Sur un fond mouvant et profond, surgissent les figures fabuleuses de Geneviève Roubaud, êtres durs et intemporels. Sa peinture, viscérale et habitée, s’empare du monde avec la violence du vivant et du mortel mêlés. Son territoire est celui de l’humain universel, arraché à la passivité. Elle capte des forces brutes, déchire les codes de l’art, agit en créant sans relâche. Sous l’éclat poétique, chaque œuvre apaise et blesse à la fois, portée par une énergie incantatoire. Sa peinture est rituel d’apparition contre la disparition, affrontement du sensible archaïque. Elle s’arrache aux lourdeurs esthétiques comme à celles de la vie.
Ancienne infirmière, elle creuse la peinture comme on creuse une tombe divine pour dire la vie possible.

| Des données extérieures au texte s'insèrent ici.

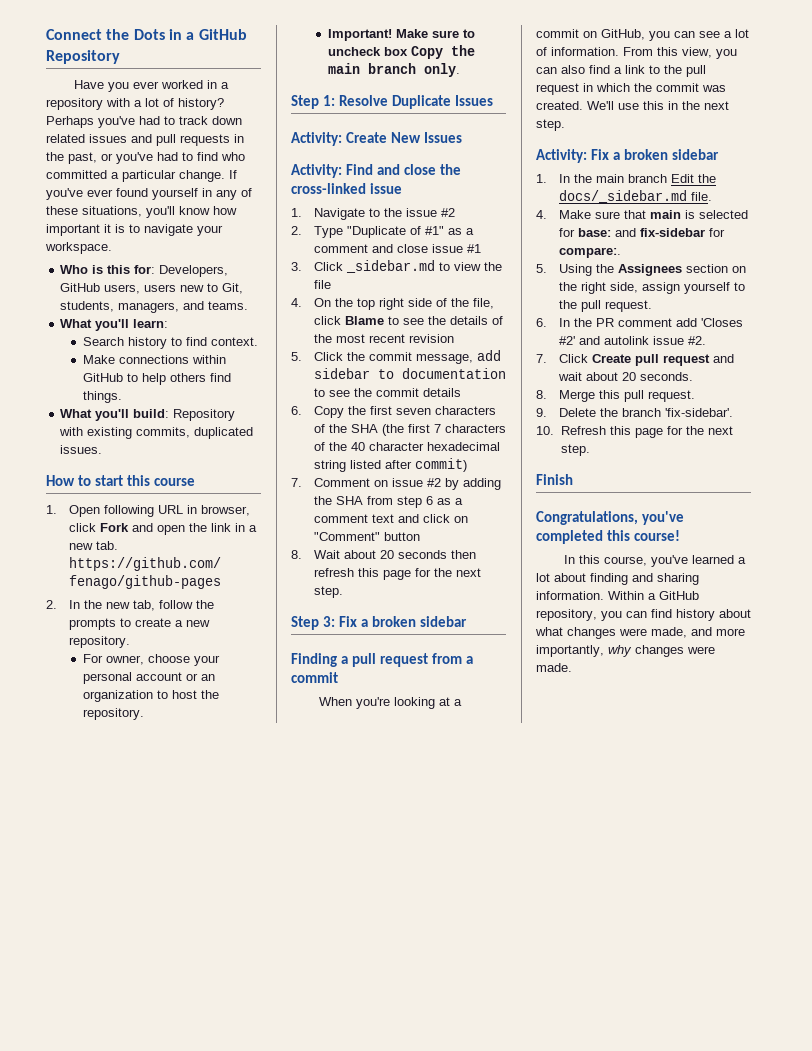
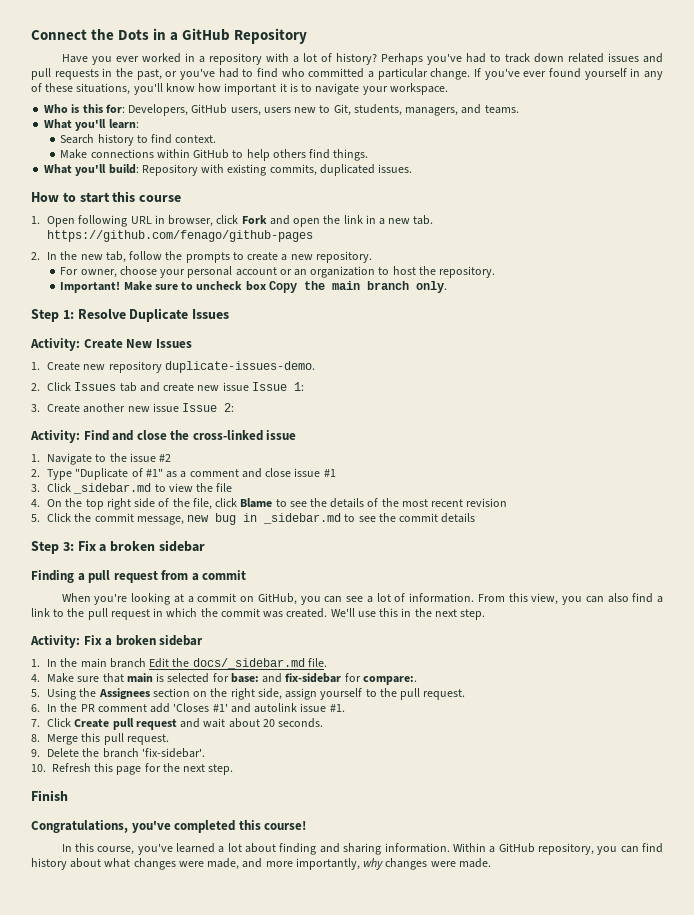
(462, 137) none -> [31,361,315,373] [31,382,304,392] [31,403,235,413] // 1. Create new repository duplicate-issues-demo. // 2. Click Issues tab and create new issue Issue 1: // 3. Create another new issue Issue 2:
[476,350,501,361] [313,368,506,379] add sidebar to documentation -> [187,513,342,525] new bug in _sidebar.md
[291,406,496,418] [313,424,506,436] [313,442,500,451] [313,458,467,472] [291,478,501,490] [313,496,463,508] [313,514,468,523] [313,532,420,541] [291,550,476,559] [313,568,481,580] [313,586,343,598] // 6. Copy the first seven characters of the SHA (the first 7 characters of the 40 character hexadecimal string listed after commit) // 7. Comment on issue #2 by adding the SHA from step 6 as a comment text and click on "Comment" button // 8. Wait about 20 seconds then refresh this page for the next step. -> (476, 518) none
[558,336,575,345] #2' -> [212,703,228,712] #1'
[687,336,706,345] #2. -> [329,704,345,712] #1.

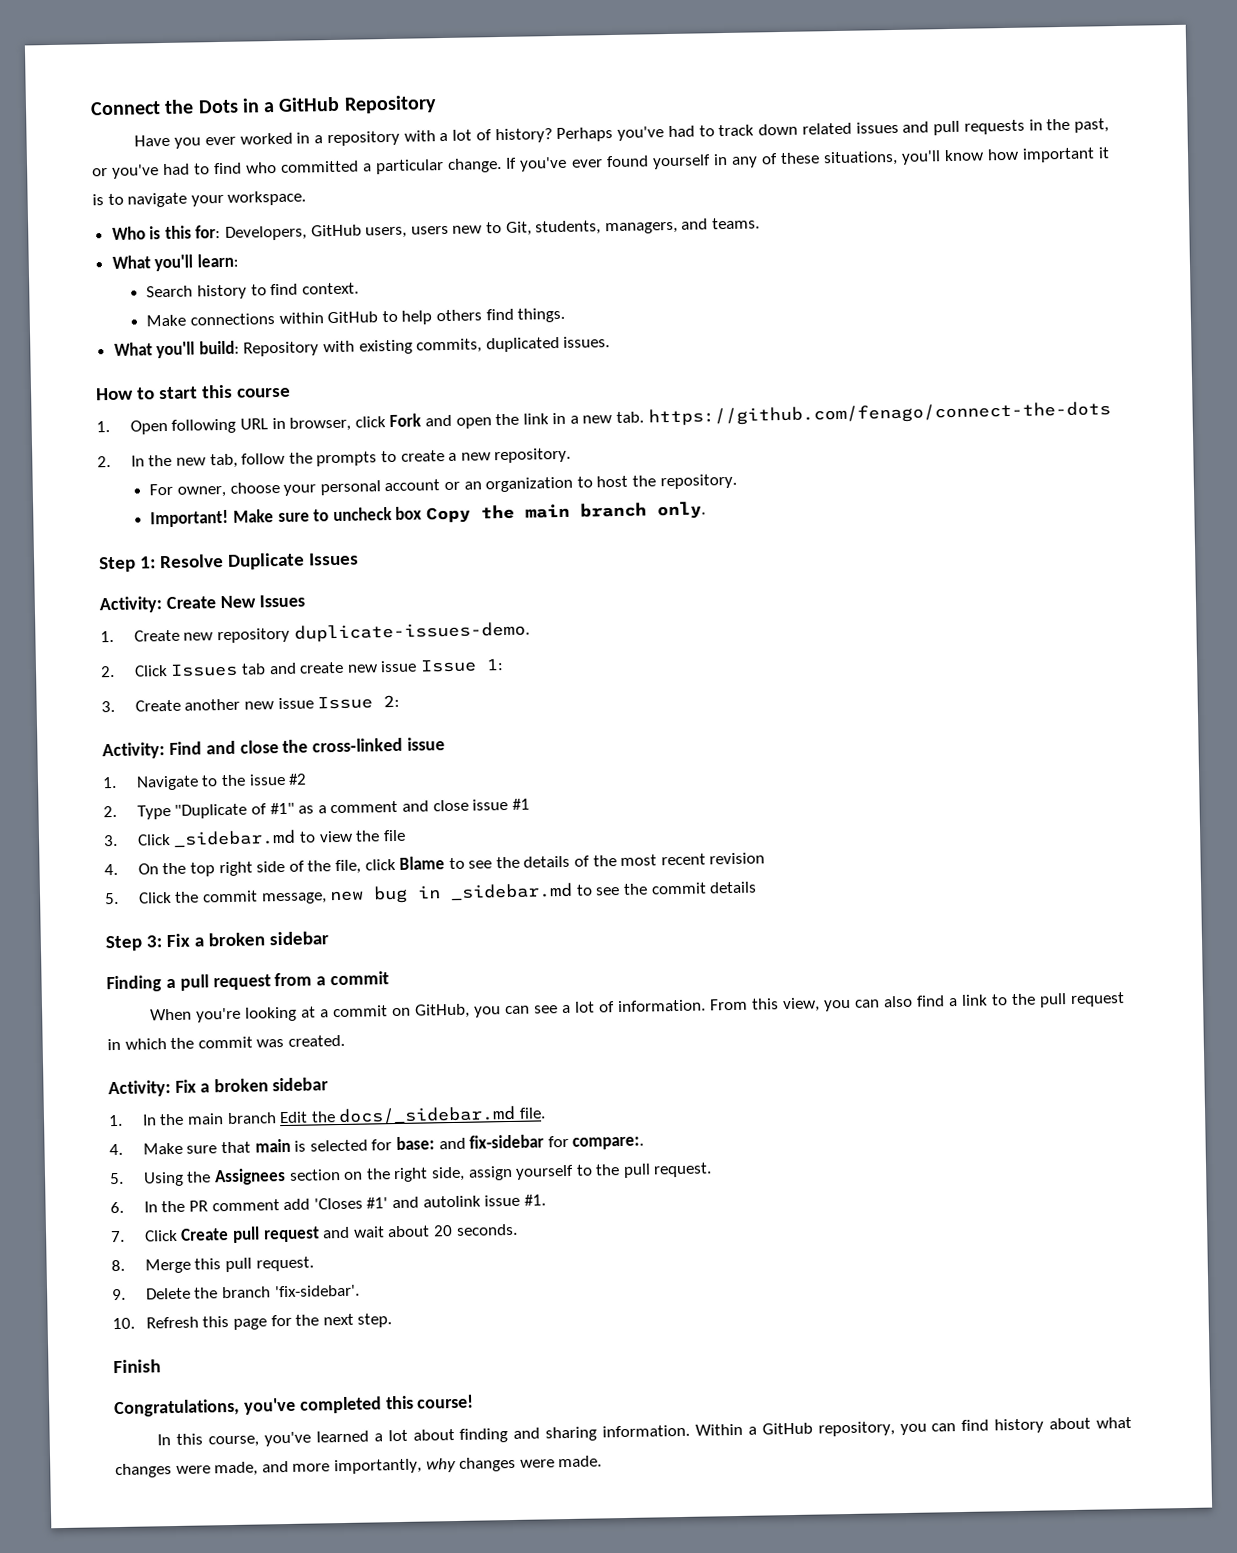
[47,230,314,242] https://github.com/fenago/github-pages -> [647,401,1111,427] https://github.com/fenago/connect-the-dots
[330,608,486,620] We'll use this in the next step. -> (345, 1040) none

Animée d’étrangeté, elle refuse les repères rassurants et explore un territoire hors-sens. Réaliste des profondeurs, elle affronte ses obsessions et révèle la part cachée du monde, l’envers du corps-univers. Dans ses œuvres, les beautés mortelles des ombres surgissent. Son art, aérien et charnel, défie les cultures figées et ranime les forces souterraines de l’humain.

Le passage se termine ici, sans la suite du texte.